An Indian coolie’s powers of endurance are marvellous. Our cortège consisted of 112; and they were to carry ourselves, servant, baggage, and provisions, at the rate of thirty-five miles a night, for as many consecutive nights as we should choose to require their services.

We arrived at Dholpoor next day—looked down a magnificent well, about sixty feet in diameter, with corridors round it, and a handsome flight of stairs leading down to them—and then pushed on for Gwalior, crossing the battle-field of Maharajpore, and paying a visit to the fort perched upon the scarped rock. Some portions of the fort walls were covered with various devices in green and yellow porcelain, which added to their singular and characteristic appearance.
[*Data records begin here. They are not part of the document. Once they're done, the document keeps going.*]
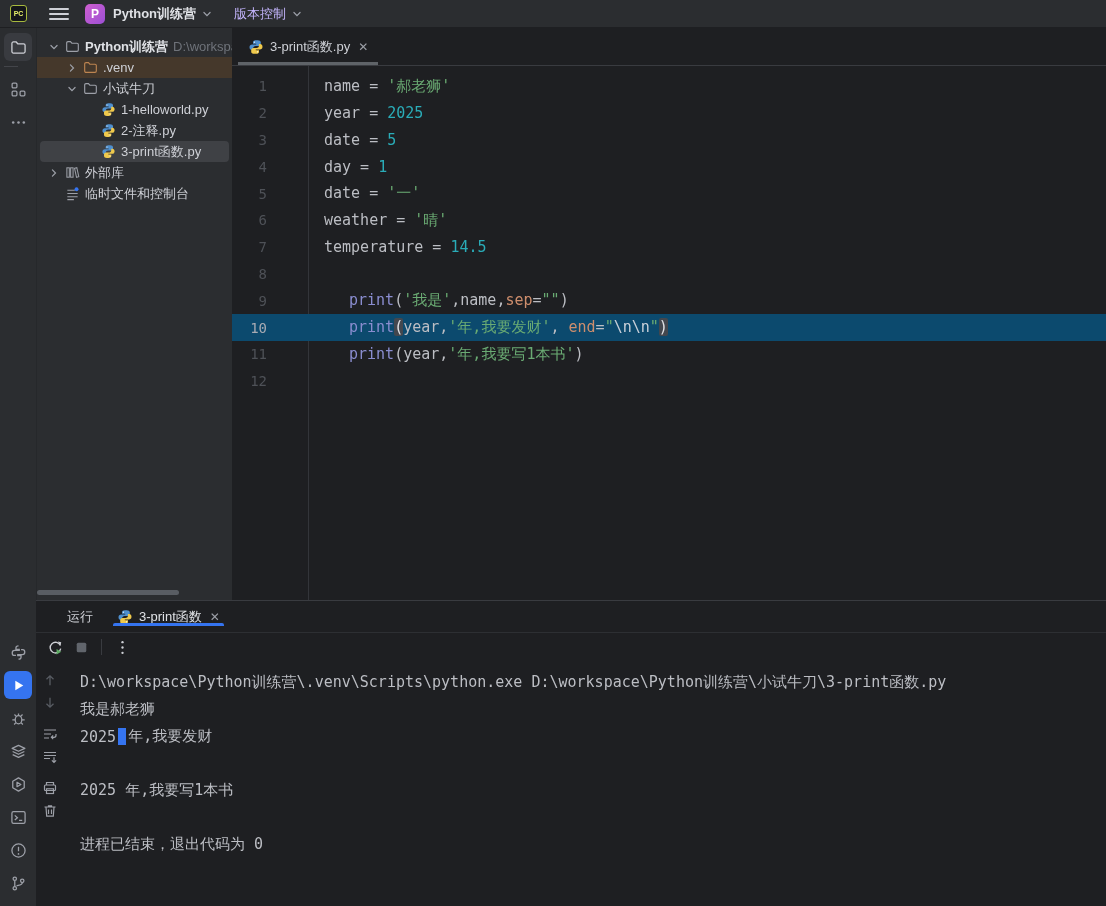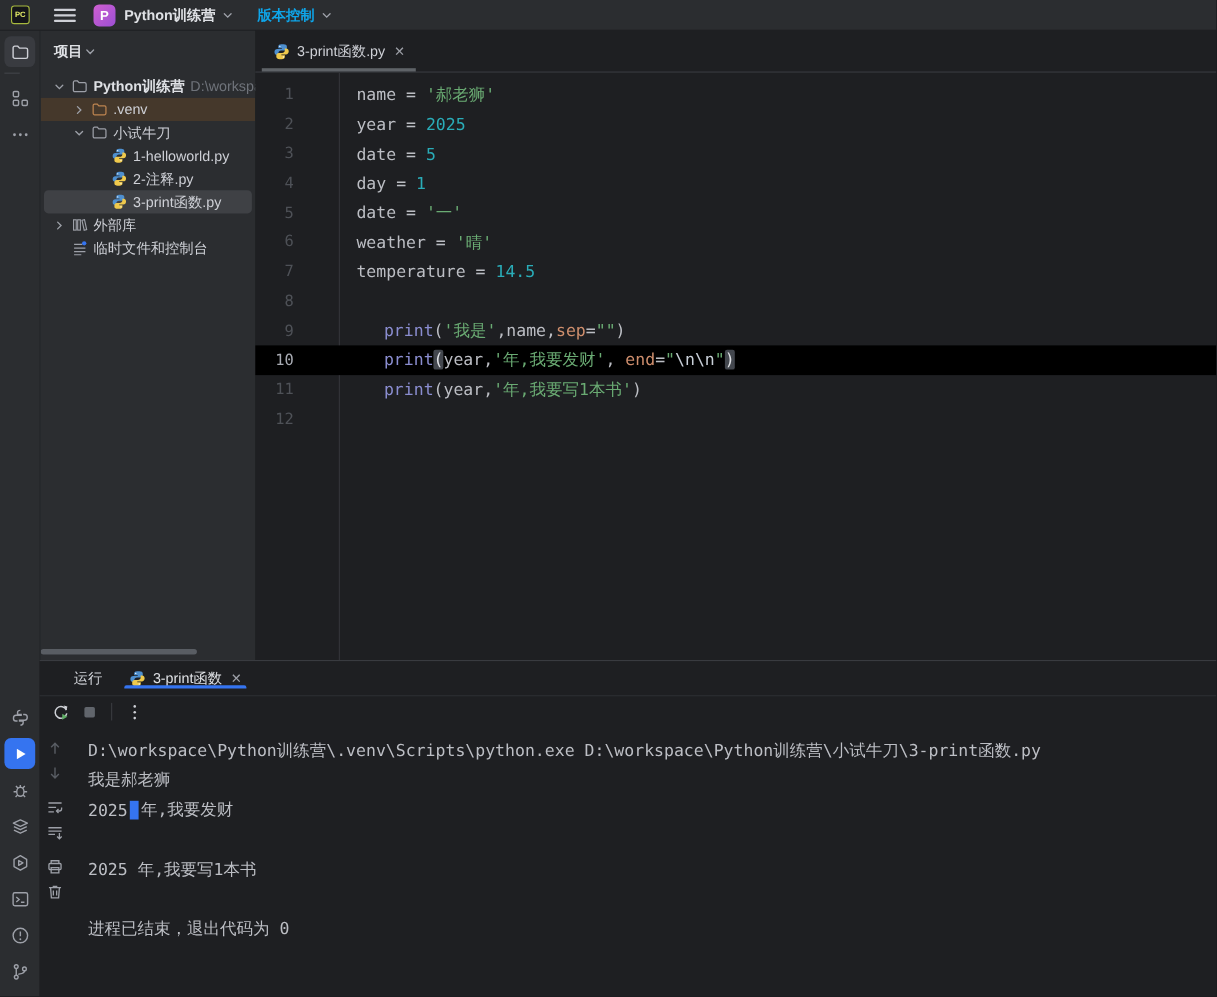--- a/index.html
+++ b/index.html
@@ -24,7 +24,7 @@
   .tb-item { display:flex; align-items:center; gap:4px; margin-left:8px; cursor:pointer; }
   .tb-item .lbl { font-size:13px; color:#dfe1e5; font-weight:600; }
   .tb-item.vcs { margin-left:20px; }
-  .tb-item.vcs .lbl { font-weight:700; color:#0ea5e9; }
+  .tb-item.vcs .lbl { font-weight:400; color:#c4b5fd; }
   .chev { width:14px; height:14px; color:#9da0a8; display:inline-flex; }
   .chev svg { width:100%; height:100%; }
 

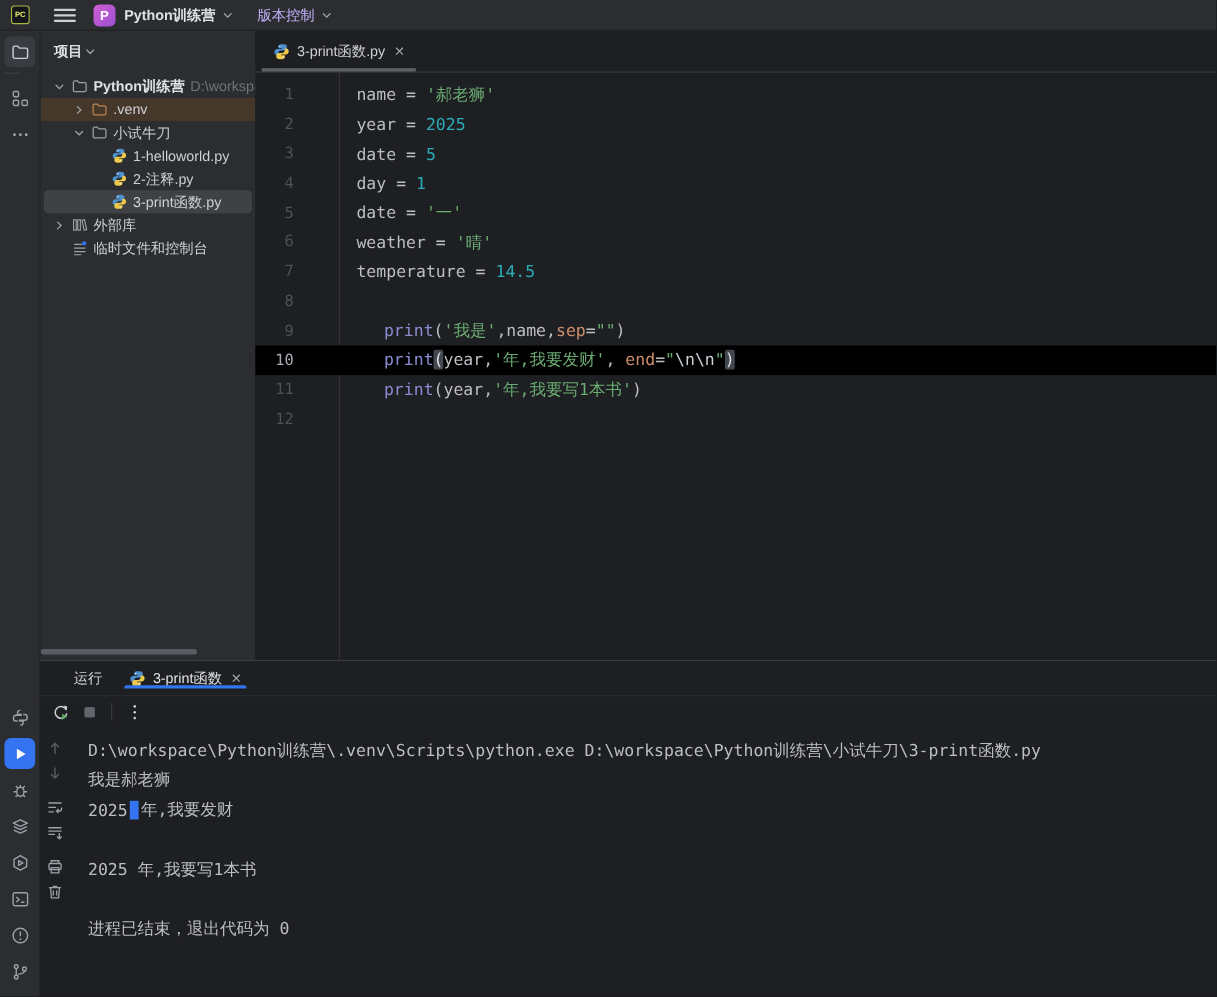--- a/index.html
+++ b/index.html
@@ -268,14 +268,6 @@
       <div class="upper">
 
         <div class="project-panel">
-          <div class="panel-header">
-            <span class="ph-label">项目</span>
-            <span class="chev">
-                <svg viewBox="0 0 16 16" fill="none" stroke="currentColor" stroke-width="1.4" stroke-linecap="round">
-                  <path d="M4.5 6.3L8 9.8l3.5-3.5"></path>
-                </svg>
-              </span>
-          </div>
           <div class="tree" id="tree">
               <div class="tree-row">
                 <span class="sel-bg"></span>

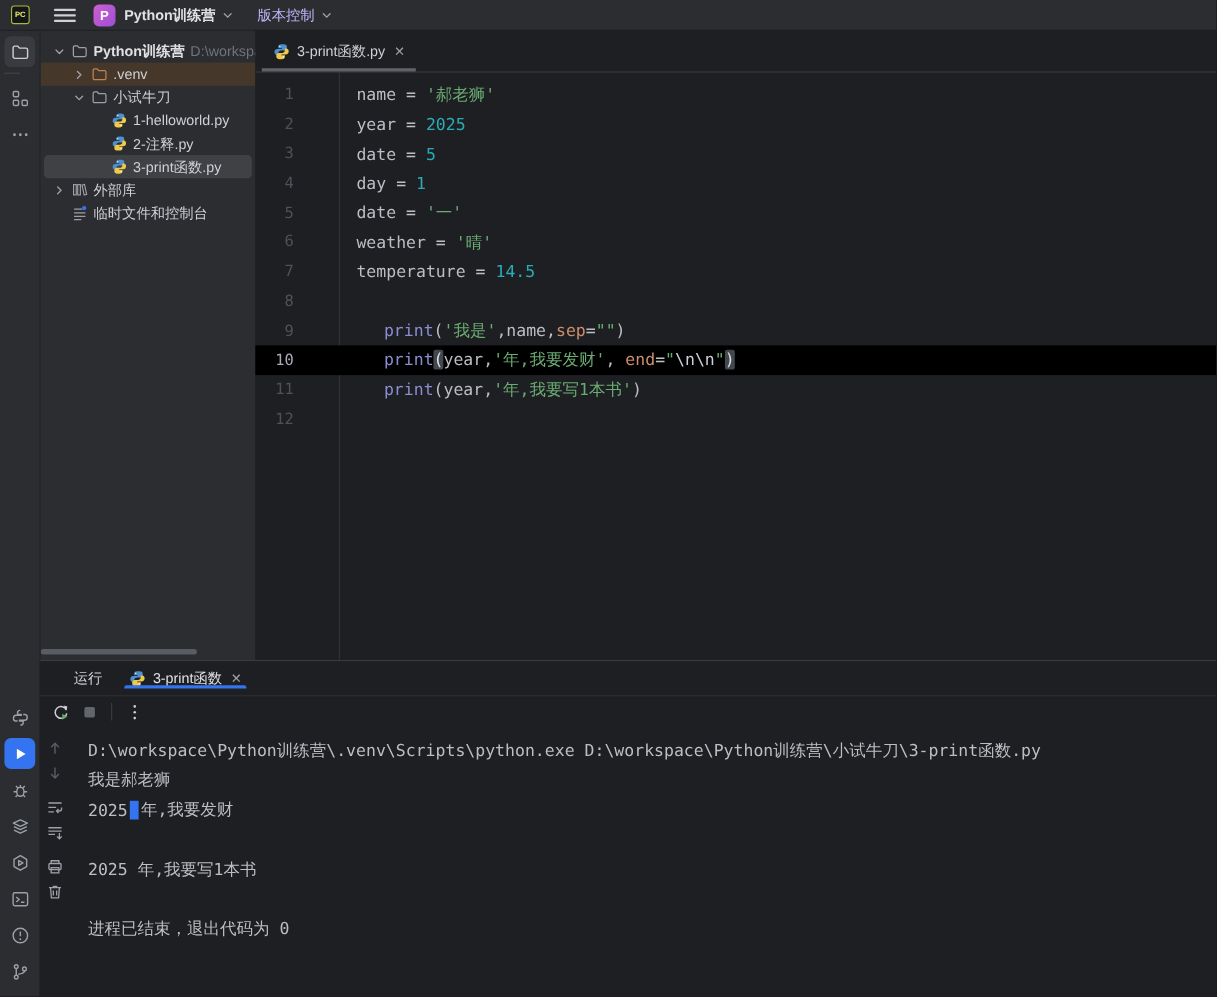--- a/index.html
+++ b/index.html
@@ -83,7 +83,7 @@
   .gutter-sep { position:absolute; left:76px; top:0; bottom:0; width:1px; background:#33353a; }
   .code-lines { position:relative; padding-top:7px; }
   .cline { display:flex; height:26.8px; align-items:center; white-space:pre; }
-  .cline.current { background:#000000; }
+  .cline.current { background:#0c4a6e; }
   .ln { width:76px; flex:0 0 auto; text-align:right; padding-right:41px; color:#4e5157; font-size:14px;
     cursor:pointer; }
   .cline.current .ln { color:#a8abb3; }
We visited the young Rajah in Durbar, and the difference between the Mahratta and Nepaulese Courts was most striking. The waving plumes, hussar jackets, and gold-laced pantaloons of the latter were exchanged for the simple white turban and flowing robe of the Indian senator; but though the character of their costume may have been more in accordance with our ideas of Oriental habits, there was a lamentable deficiency of intellect in their faces, and the fire and intelligence which flashed from the eye of the Highland noble were wanting in that of the Mahratta chief. After two days’ agreeable sojourn at the Residency we proceeded for two or three consecutive nights over flat dreary country, spending the days in the miserable little resthouses provided for the accommodation of the traveller, and generally picking up a few partridges for breakfast.

At Goonah we had a prospect of more important game. We here fell in with a most ardent sportsman: the numerous trophies of bears and tigers with which his bungalow was adorned proved his success as well as his skill.

With him we sallied forth at about 10 A.M., some on horseback and some on an elephant, all equally indifferent to the sun, fiercely blazing in an unclouded sky, and reached a dell, the sides of which were covered with a low scrubby jungle, where sport was to be expected.

As tiger-shooting on foot is almost unheard of in the northern part of India, and is practised in the southern only, because the tiger there is a much less formidable animal than his majesty of Bengal, we were told to proceed with considerable caution by the veteran, who posted us in the most likely places, saying to one of our party, as he stationed him in the most favourable locality, “I put you here because the tiger is nearly sure to charge down this hill; and if he does, there will be very little chance of escape for you, as you see he has so much the advantage of you, that if you do not kill him with either barrel—and the skull of a tiger is so narrow that it is exceedingly improbable you will be able to do so—he must kill you, but I would not for the world that you should miss the sport.”

Thus did this self-denying Nimrod debar himself the pleasure of being charged by a tiger, reserving it, in the kindest manner, for his guests, who but half appreciated the sacrifice he was making on their account, from their dread of themselves becoming a sacrifice to the tiger. And as they crouched behind their respective bushes they had time to brood over the appalling stories of hairbreadth escapes just recounted to them by the gallant captain, who had been particular in describing the requisites for the successful tiger-shot—the steady hand and steady nerve—admitting that these were not always efficacious, as the last tiger he had encountered had struck him on the leg, and his torn inexpressibles existed to this day to testify to it. The thoughts of this and sundry other escapes he had experienced made the blood run cold, as one imagined every rustle of the leaves to be a bristling tiger, preparing for his fatal spring.

Gradually the beaters approached nearer and nearer, and, as the circle became smaller, pea-fowl innumerable flew over our heads with a loud whirr, their brilliant plumage glancing in the sunshine like shot-silk. A few moments more, and I perceived stripes gliding rapidly behind a bush, and a shot from L--- made me suspect that our worst anticipations had been realised, and that we had really found a tiger—a suspicion which soon disappeared, however, as a grisly hyæna bounded away, having received a ball in his hind-quarters, which unfortunately did not prevent his retreat.

The beaters soon after appeared over the brow of the hill, and relieved us for the present from further apprehension of that charge which was to seal our fate, for the monarch of the Indian jungle had changed his location. We beat some more jungles, in the hope of finding other game, but only succeeded in bagging a deer. I had a long shot at a four-horned buck, but the smooth bore of my piece was not equal to the distance.

On our way home we came upon a cave, which, from marks in the neighbourhood, bore evident signs of containing a panther; we accordingly attempted to smoke him out by lighting quantities of straw at the mouth, but he was not to be forced out of his secure retreat, and preferred bearing an amount of smoke that would have stifled a German student.